APSN Banner

Locals excluded in forest programs

Source
Jakarta Post - March 13, 2008

Abdul Khalik, Jakarta – Most forest and land rehabilitation programs launched by the central government have failed to reduce deforestation because locals refuse to become involved, officials and activists said.

Head of Central Java's Wonosobo village, Kholiq Arif, said residents were more interested in protecting their interests rather than following the government's rehabilitation guidelines.

"The government's programs are simply dead," Kholiq told the seminar.

"Past experience shows if the locals follows what the government says, they will lose their income or their land for nothing."

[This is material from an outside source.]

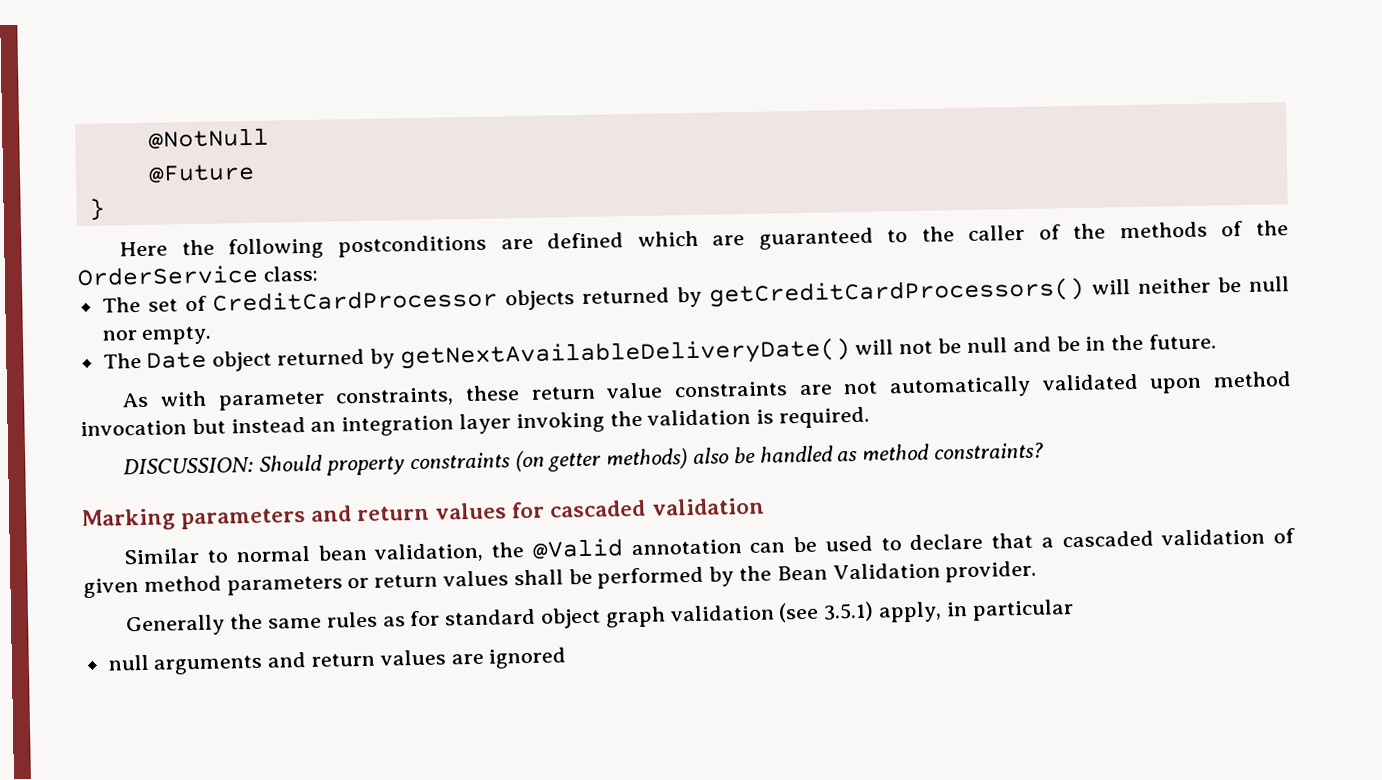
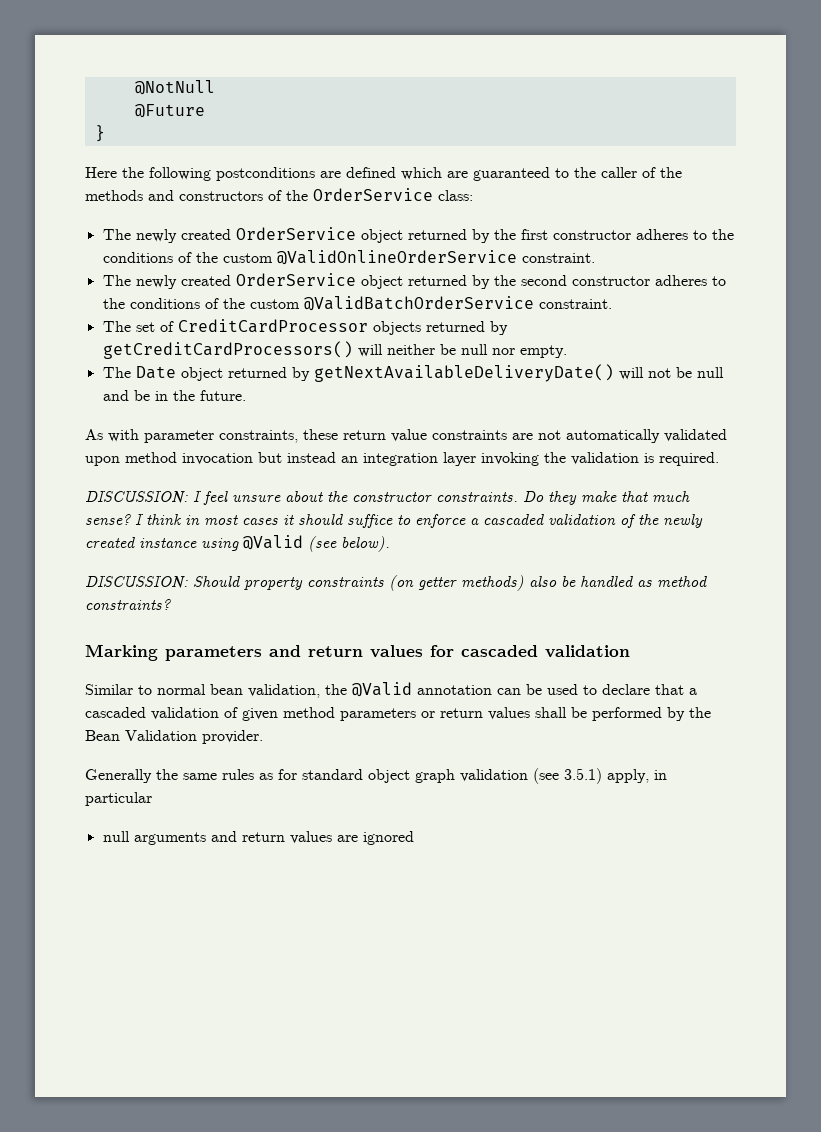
(1208, 230) none -> [148,190,263,201] and constructors
(318, 273) none -> [102,227,734,243] [102,250,595,265] [102,273,726,289] [102,296,612,311] // The newly created OrderService object returned by the first constructor adheres to the conditions of the custom @ValidOnlineOrderService constraint. // The newly created OrderService object returned by the second constructor adheres to the conditions of the custom @ValidBatchOrderService constraint.
(871, 417) none -> [85,491,690,505] [85,514,703,528] [85,535,390,552] // DISCUSSION: I feel unsure about the constructor constraints. Do they make that much sense? I think in most cases it should suffice to enforce a cascaded validation of the newly created instance using @Valid (see below).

The seminar was organized by USAID and the Environmental Service Programs (ESP), an international non-governmental organization focused on forest, land and water.

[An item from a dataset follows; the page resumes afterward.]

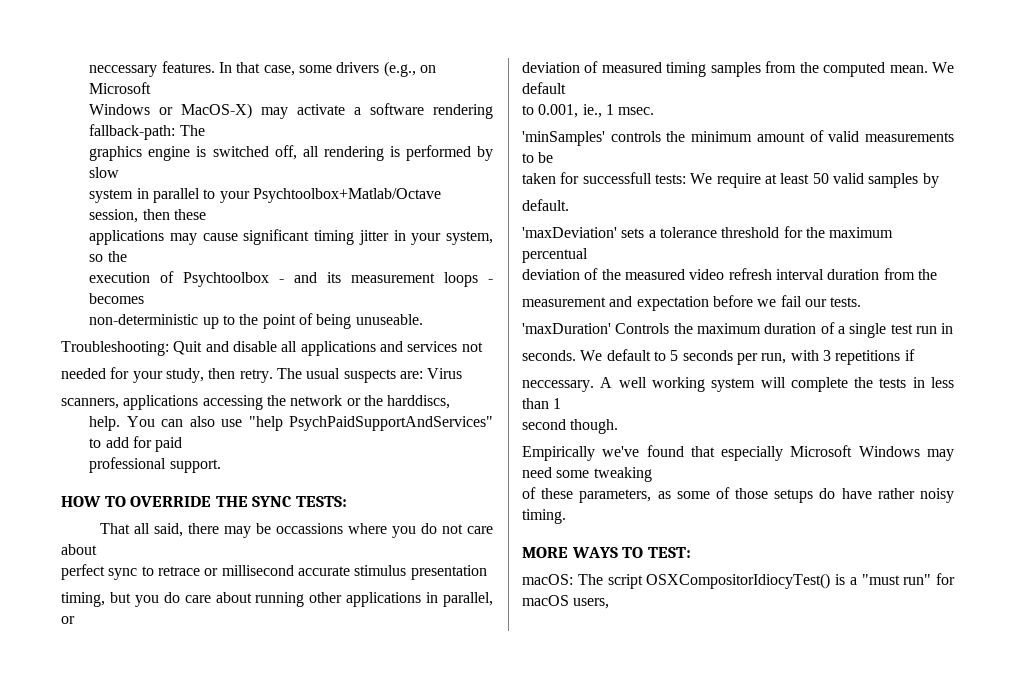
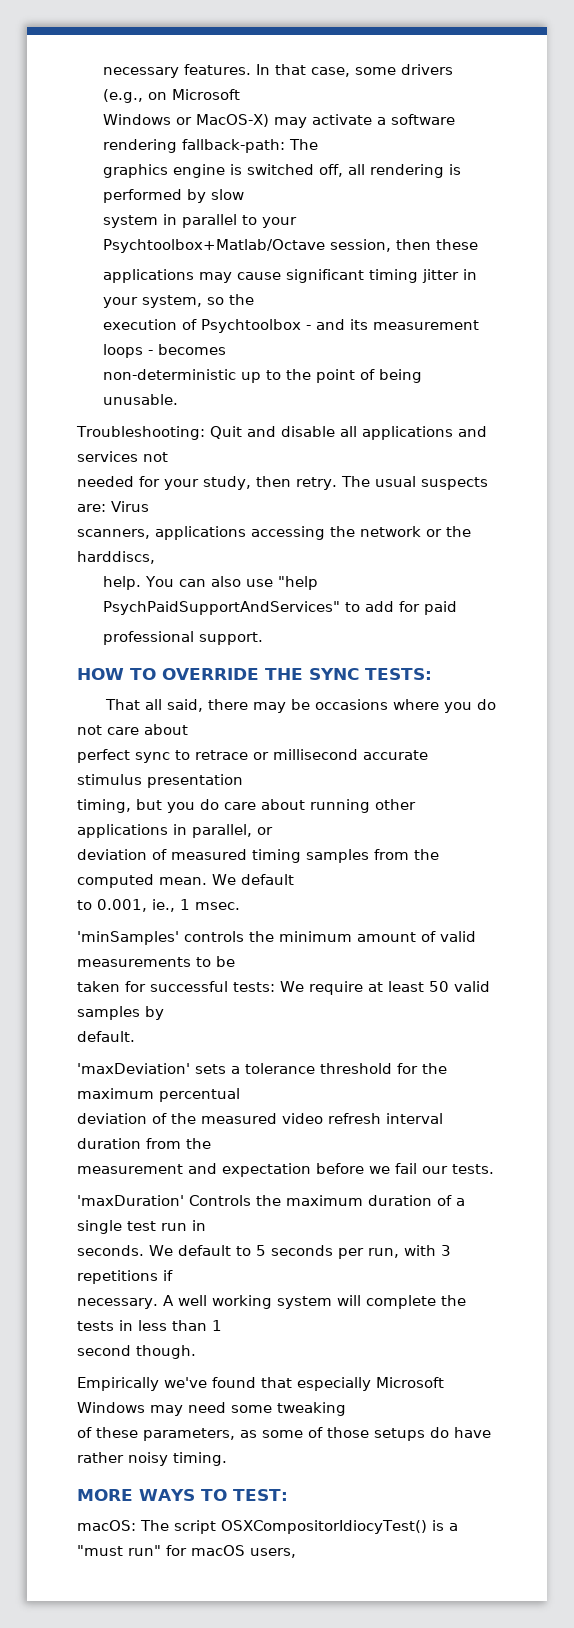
[89,65,158,77] neccessary -> [103,67,180,78] necessary
[355,314,423,325] unuseable. -> [103,394,179,405] unusable.
[276,523,344,534] occassions -> [315,699,389,710] occasions
[582,172,652,184] successfull -> [150,981,228,992] successful
[522,380,594,392] neccessary. -> [77,1298,158,1309] necessary.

Imam Muhammad of the Nahdlatul Ulama (NU) Central Java chapter said most Central Java farmers who were NU members were disappointed with the government's rehabilitation and reforestation programs.

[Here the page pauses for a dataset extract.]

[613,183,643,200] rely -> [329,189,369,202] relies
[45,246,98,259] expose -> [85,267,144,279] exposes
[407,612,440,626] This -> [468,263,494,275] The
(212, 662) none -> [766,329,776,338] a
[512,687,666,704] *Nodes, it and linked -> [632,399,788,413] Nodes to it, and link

He said the government had not honored its promises and farmers were not paid after planting their land with seeds.

"We lost our time, money and land by joining the programs," he said.

Imam and Kholiq said the government should stop the programs and rechannel funds directly to people.

The Forestry Ministry said the government needed more than Rp 8 trillion (US$879.12 million) to rehabilitate two million hectares of forest in 2007.

Murniati, a researcher at the Research Center for Forest Development and Nature Conservation, said although the government planted many trees year after year, only a few survived.

"It's due to a lack of participation from the locals and the absence of programs after the plantating period," she said. "So, many trees just died."

Murniati said according to her research with the Center for International Forestry Research (CIFOR), the government managed to plant trees across 72 percent of total damaged forests, but only 25 percent of the trees survived.

Abidah Billah Setyowaty of the ESP said based on his organization's experience in helping villagers across six provinces, locals could successfully "fix" their own land and forests at minimum cost and without the government's help.

Lawmaker and former environmental minister Sonny Keraf said participation from farmers and the private sector was the key to successful rehabilitation and reforestation programs.

Forestry Ministry's director for land and forest rehabilitation Djoko Winarno said there were not enough funds to realize the government's rehabilitation and reforestation programs and blamed a slow disbursement of money from the state budget.

"We need Rp 11 trillion for the rehabilitation of 1.7 hectares of forest in 2007, but we only have Rp 325 billion," he said. Some 1.08 million hectares of Indonesian forests are degraded each year, Djoko said.